Malade enfin par état, par coutume,
Un poêle ardent dans le lit vous consume;
Et s'il advient dans un temps limité
Qu'Éguille78-a un jour proprement vous inhume,
Sur votre tombe, au pied du grand autel,
Seront ces mots crayonnés par ma plume :
<67>« Ci-gît, passant, l'auteur de maint volume,
Mort de frayeur d'avoir été mortel. »
Ah! qu'un héros, dans une tragédie,
En cent périls se puisse embarrasser,
Qu'à tout moment on tremble pour sa vie,
C'est là la règle, il doit intéresser.
Mais vous, marquis, qui savez qu'on vous aime,
Comment, pourquoi, par quel travers extrême
De vos dangers nous faut-il menacer?
Là, près de vous, poudreuse de l'école,
Ne vois-je pas l'insolente hyperbole,
Aux yeux taillés en deux tubes parfaits,
Amplifier, grossir tous les objets?
Elle gangrène une faible piqûre,
Ou par malheur si sur votre encolure
Dans le miroir vos regards inquiets
Ont le soupçon d'une légère enflure,
Elle prédit votre prochain décès;
Et quand Éole en vos boyaux murmure,
Vous supposez qu'il va dans les forêts
Pour vous cueillir de funèbres cyprès.
Chassez, marquis, ce monstre qui m'outrage,
Qu'il n'entre plus dans le palais d'un sage;
Je hais l'erreur, je hais la fausseté,
Des fictions le frivole étalage
Qui défigure et perd la vérité.
Ne pensez plus à tous ces noirs fantômes,
Ne craignez plus la mort, ni ses symptômes,
Qui jusqu'ici de vos plus heureux jours
Ont sans relâche empoisonné le cours;
Et que mon bras à jamais vous délivre
De ces frayeurs qui troublent votre sort.

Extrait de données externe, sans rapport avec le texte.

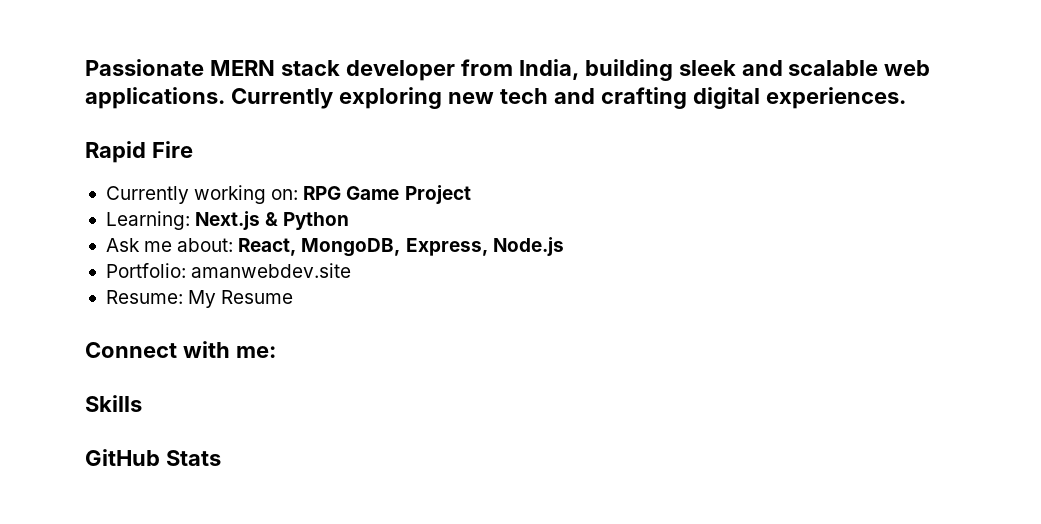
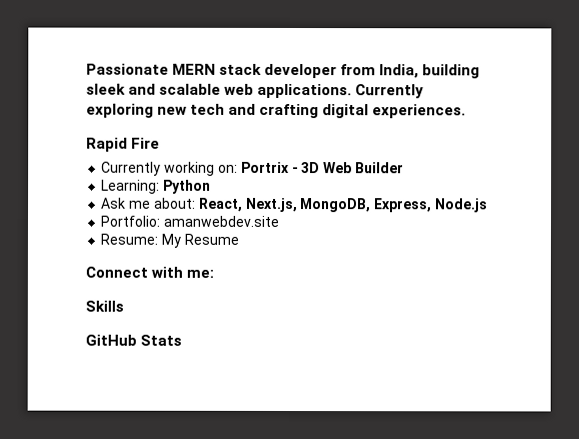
- Currently working on: RPG Game Project
+ Currently working on: Portrix - 3D Web Builder
- Learning: Next.js & Python
+ Learning: Python
- Ask me about: React, MongoDB, Express, Node.js
+ Ask me about: React, Next.js, MongoDB, Express, Node.js

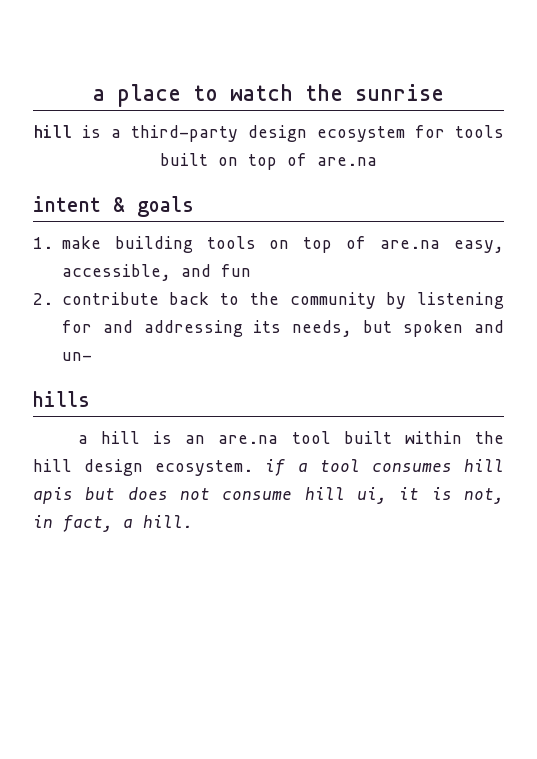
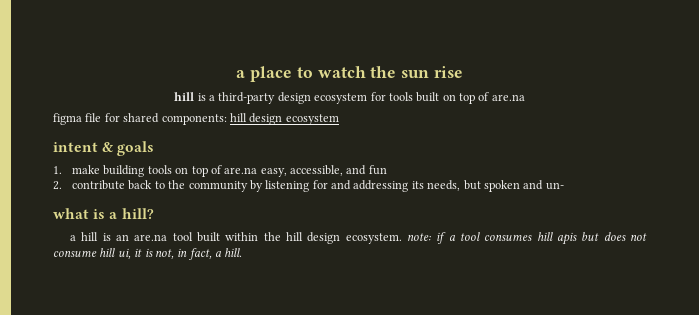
- a place to watch the sunrise
+ a place to watch the sun rise
+ figma file for shared components: hill design ecosystem
- hills
+ what is a hill?
- a hill is an are.na tool built within the hill design ecosystem. if a tool consumes hill apis but does not consume hill ui, it is not, in fact, a hill.
+ a hill is an are.na tool built within the hill design ecosystem. note: if a tool consumes hill apis but does not consume hill ui, it is not, in fact, a hill.

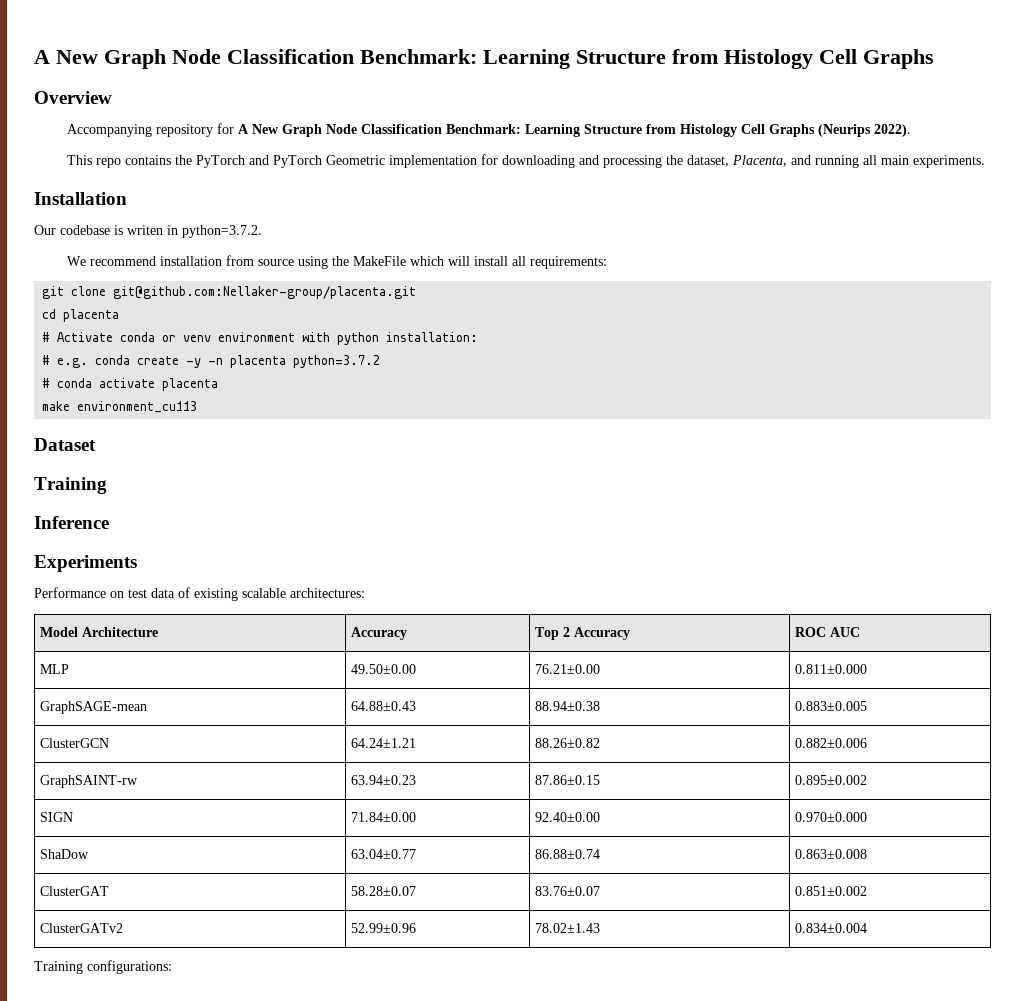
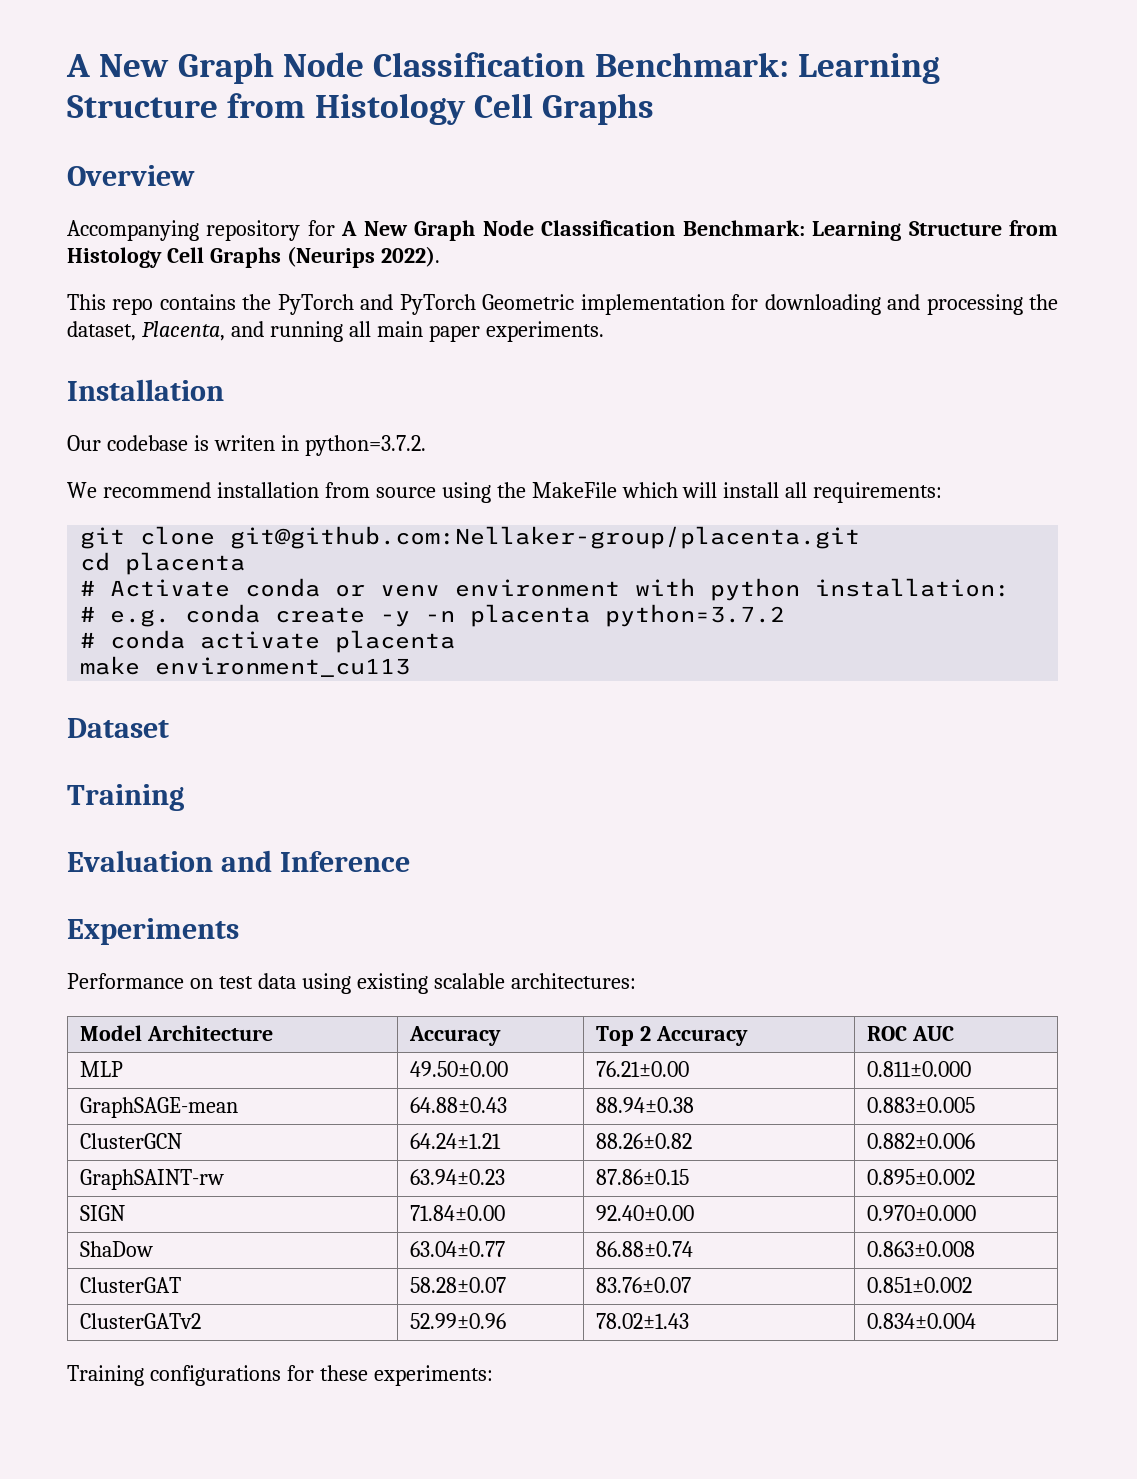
- This repo contains the PyTorch and PyTorch Geometric implementation for downloading and processing the dataset, Placenta, and running all main experiments.
+ This repo contains the PyTorch and PyTorch Geometric implementation for downloading and processing the dataset, Placenta, and running all main paper experiments.
- Inference
+ Evaluation and Inference
- Performance on test data of existing scalable architectures:
+ Performance on test data using existing scalable architectures:
- Training configurations:
+ Training configurations for these experiments:

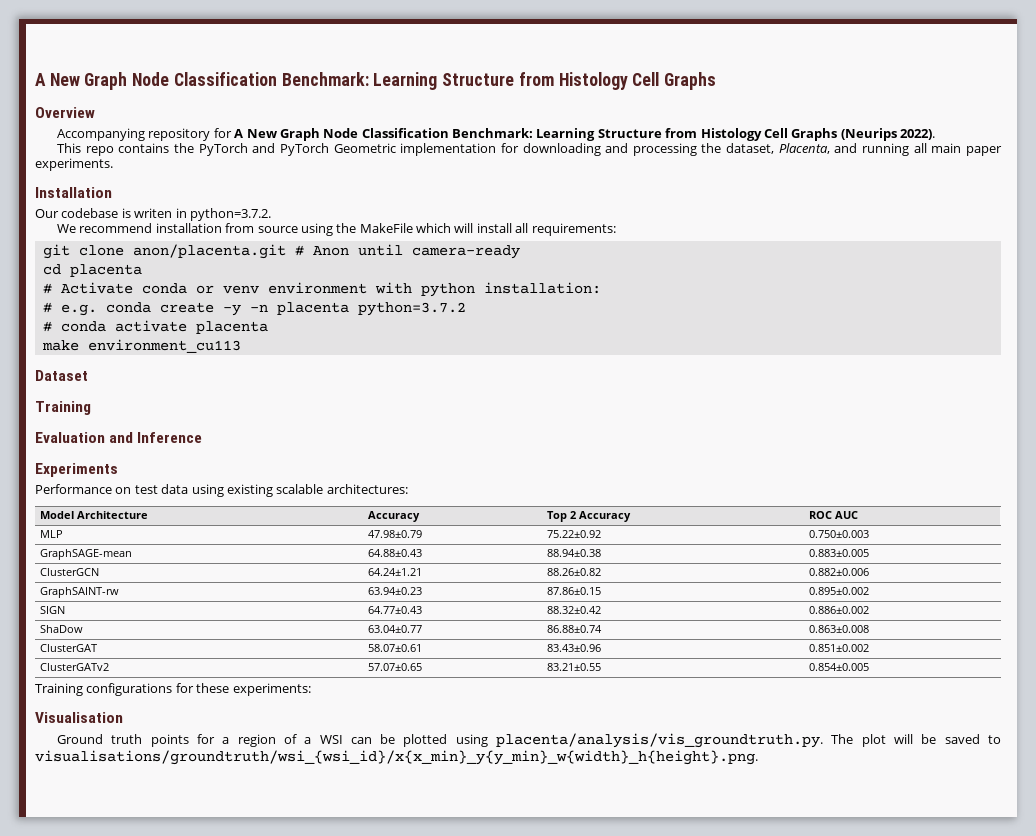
- git clone git@github.com:Nellaker-group/placenta.git
+ git clone anon/placenta.git # Anon until camera-ready
- MLP | 49.50±0.00 | 76.21±0.00 | 0.811±0.000
+ MLP | 47.98±0.79 | 75.22±0.92 | 0.750±0.003
- SIGN | 71.84±0.00 | 92.40±0.00 | 0.970±0.000
+ SIGN | 64.77±0.43 | 88.32±0.42 | 0.886±0.002
- ClusterGAT | 58.28±0.07 | 83.76±0.07 | 0.851±0.002
+ ClusterGAT | 58.07±0.61 | 83.43±0.96 | 0.851±0.002
- ClusterGATv2 | 52.99±0.96 | 78.02±1.43 | 0.834±0.004
+ ClusterGATv2 | 57.07±0.65 | 83.21±0.55 | 0.854±0.005
+ Visualisation
+ Ground truth points for a region of a WSI can be plotted using placenta/analysis/vis_groundtruth.py. The plot will be saved to visualisations/groundtruth/wsi_{wsi_id}/x{x_min}_y{y_min}_w{width}_h{height}.png.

Pensez-y bien : vous négligez de vivre
Par la terreur que vous donne la mort;
En attendant, le temps fuit et s'envole.
Déchirez-moi ce vilain protocole
Que vous tenez et de votre urinai,
<68>Et de ce pouls au galop inégal.
Tandis qu'encor Lachésis pour vous file,
Sans toujours craindre et sans toujours ouïr
Ce que vous dit un docteur imbécile,
De votre temps apprenez à jouir.

(Février 1768.)


78-a Éguilles, nom de la terre du marquis d'Argens, en Provence. Voyez t. XII, p. 98.